The latest Associated Press poll done by Ipsos shows Bush’s approval rating dropping to 47% down from 56% just a month ago, and his disapproval rating has risen to 50%. Bush has lost significant ground with seniors, Independents, and of special note people from the Midwest.
And while Bush said boldly today that he plans to run this race as the man who has the best judgement in using US force in the world, the Annenberg Survey shows that along with Bush’s approval rating dropping from 64% at the time of the SOTU to 54% now, more Americans now say the war in Iraq wasn’t worth it.
But if Bush wants to run on his judgment to use force as an advantage against Kerry, he may find that he has a hill to climb on the issue of trust. Buried in the aforementioned Time/CNN poll was a question on the public’s trust of Bush. In fact, Time is out tonight with a major piece on the public's growing concerns over Bush's trustworthiness.
Forty-four percent of U.S. adults say they trust President George W. Bush's leadership while 55 percent have some doubts or reservations, according to poll for Time Magazine and Cable News Network released today.

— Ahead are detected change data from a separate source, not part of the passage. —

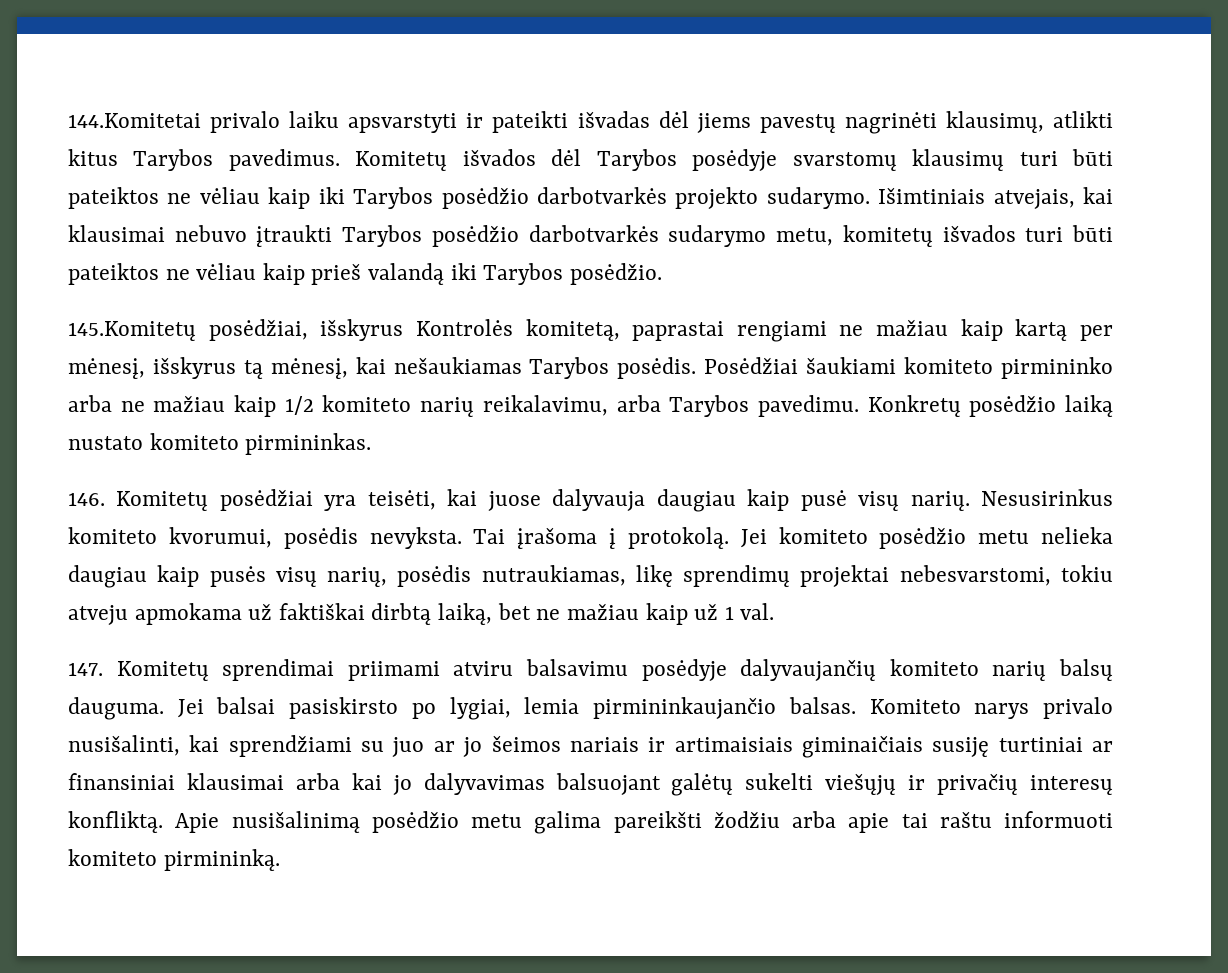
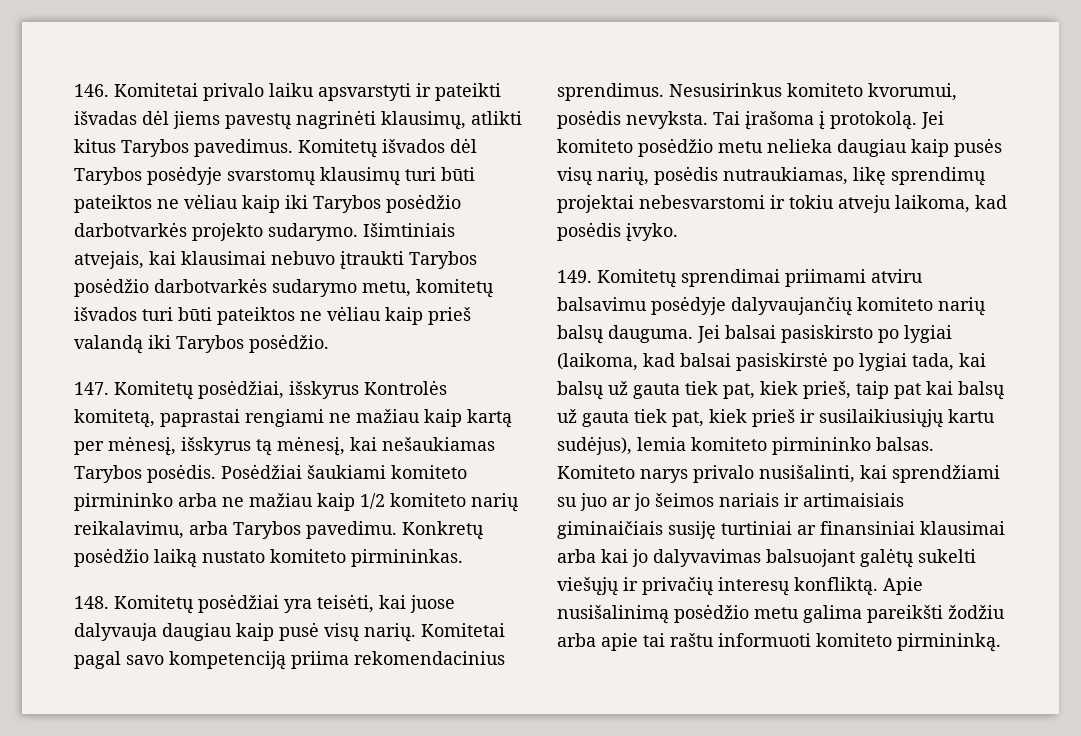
- 144.Komitetai privalo laiku apsvarstyti ir pateikti išvadas dėl jiems pavestų nagrinėti klausimų, atlikti kitus Tarybos pavedimus.
+ 146. Komitetai privalo laiku apsvarstyti ir pateikti išvadas dėl jiems pavestų nagrinėti klausimų, atlikti kitus Tarybos pavedimus.
- 145.Komitetų posėdžiai, išskyrus Kontrolės komitetą, paprastai rengiami ne mažiau kaip kartą per mėnesį, išskyrus tą mėnesį, kai nešaukiamas Tarybos posėdis.
+ 147. Komitetų posėdžiai, išskyrus Kontrolės komitetą, paprastai rengiami ne mažiau kaip kartą per mėnesį, išskyrus tą mėnesį, kai nešaukiamas Tarybos posėdis.
- 146. Komitetų posėdžiai yra teisėti, kai juose dalyvauja daugiau kaip pusė visų narių.
+ 148. Komitetų posėdžiai yra teisėti, kai juose dalyvauja daugiau kaip pusė visų narių.
+ Komitetai pagal savo kompetenciją priima rekomendacinius sprendimus.
- Jei komiteto posėdžio metu nelieka daugiau kaip pusės visų narių, posėdis nutraukiamas, likę sprendimų projektai nebesvarstomi, tokiu atveju apmokama už faktiškai dirbtą laiką, bet ne mažiau kaip už 1 val.
- 147. Komitetų sprendimai priimami atviru balsavimu posėdyje dalyvaujančių komiteto narių balsų dauguma.
+ Jei komiteto posėdžio metu nelieka daugiau kaip pusės visų narių, posėdis nutraukiamas, likę sprendimų projektai nebesvarstomi ir tokiu atveju laikoma, kad posėdis įvyko.
+ 149. Komitetų sprendimai priimami atviru balsavimu posėdyje dalyvaujančių komiteto narių balsų dauguma.
- Jei balsai pasiskirsto po lygiai, lemia pirmininkaujančio balsas.
+ Jei balsai pasiskirsto po lygiai (laikoma, kad balsai pasiskirstė po lygiai tada, kai balsų už gauta tiek pat, kiek prieš, taip pat kai balsų už gauta tiek pat, kiek prieš ir susilaikiusiųjų kartu sudėjus), lemia komiteto pirmininko balsas.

According to the poll, Bush faces serious doubts on his credibility about both the economy and Iraq. And surprisingly, the poll showed there was room to drive up Kerry’s war record and image and room to drive down Bush’s image on his disappearance in Alabama.
Asked about the military service records of Bush and Kerry, 60 percent said they think Kerry did his duty for the country with his combat service in Vietnam; 39 percent say Bush did his duty with his service in the Texas Air National Guard.

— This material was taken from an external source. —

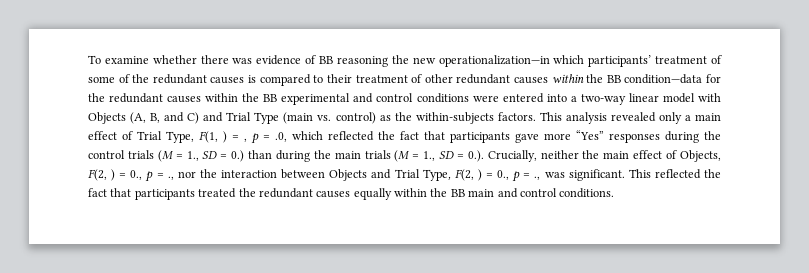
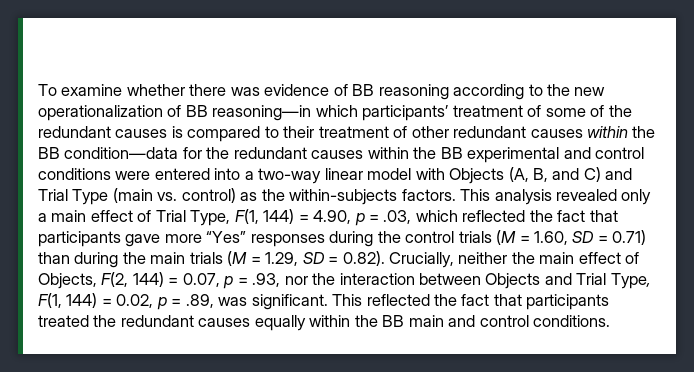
- To examine whether there was evidence of BB reasoning the new operationalization—in which participants’ treatment of some of the redundant causes is compared to their treatment of other redundant causes within the BB condition—data for the redundant causes within the BB experimental and control conditions were entered into a two-way linear model with Objects (A, B, and C) and Trial Type (main vs. control) as the within-subjects factors.
+ To examine whether there was evidence of BB reasoning according to the new operationalization of BB reasoning—in which participants’ treatment of some of the redundant causes is compared to their treatment of other redundant causes within the BB condition—data for the redundant causes within the BB experimental and control conditions were entered into a two-way linear model with Objects (A, B, and C) and Trial Type (main vs. control) as the within-subjects factors.
- This analysis revealed only a main effect of Trial Type, F(1, ) = , p = .0, which reflected the fact that participants gave more “Yes” responses during the control trials (M = 1., SD = 0.) than during the main trials (M = 1., SD = 0.). Crucially, neither the main effect of Objects, F(2, ) = 0., p = ., nor the interaction between Objects and Trial Type, F(2, ) = 0., p = ., was significant.
+ This analysis revealed only a main effect of Trial Type, F(1, 144) = 4.90, p = .03, which reflected the fact that participants gave more “Yes” responses during the control trials (M = 1.60, SD = 0.71) than during the main trials (M = 1.29, SD = 0.82). Crucially, neither the main effect of Objects, F(2, 144) = 0.07, p = .93, nor the interaction between Objects and Trial Type, F(1, 144) = 0.02, p = .89, was significant.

But where Bush has his biggest advantage in the area of trust is on terrorism, where two-thirds of those polled say that they trust Bush’s statements in this area. It is conventional wisdom that any additional Al Qaeda attacks would benefit Bush as the Commander in Chief, yet it is also true that Bush has spent months telling us that we have Al Qaeda on the run. So although his statements in this area are trusted, is it really a forgone conclusion that any new attacks by Al Qaeda won’t harm him, especially when there are signs that they are still a major, and yes, imminent threat?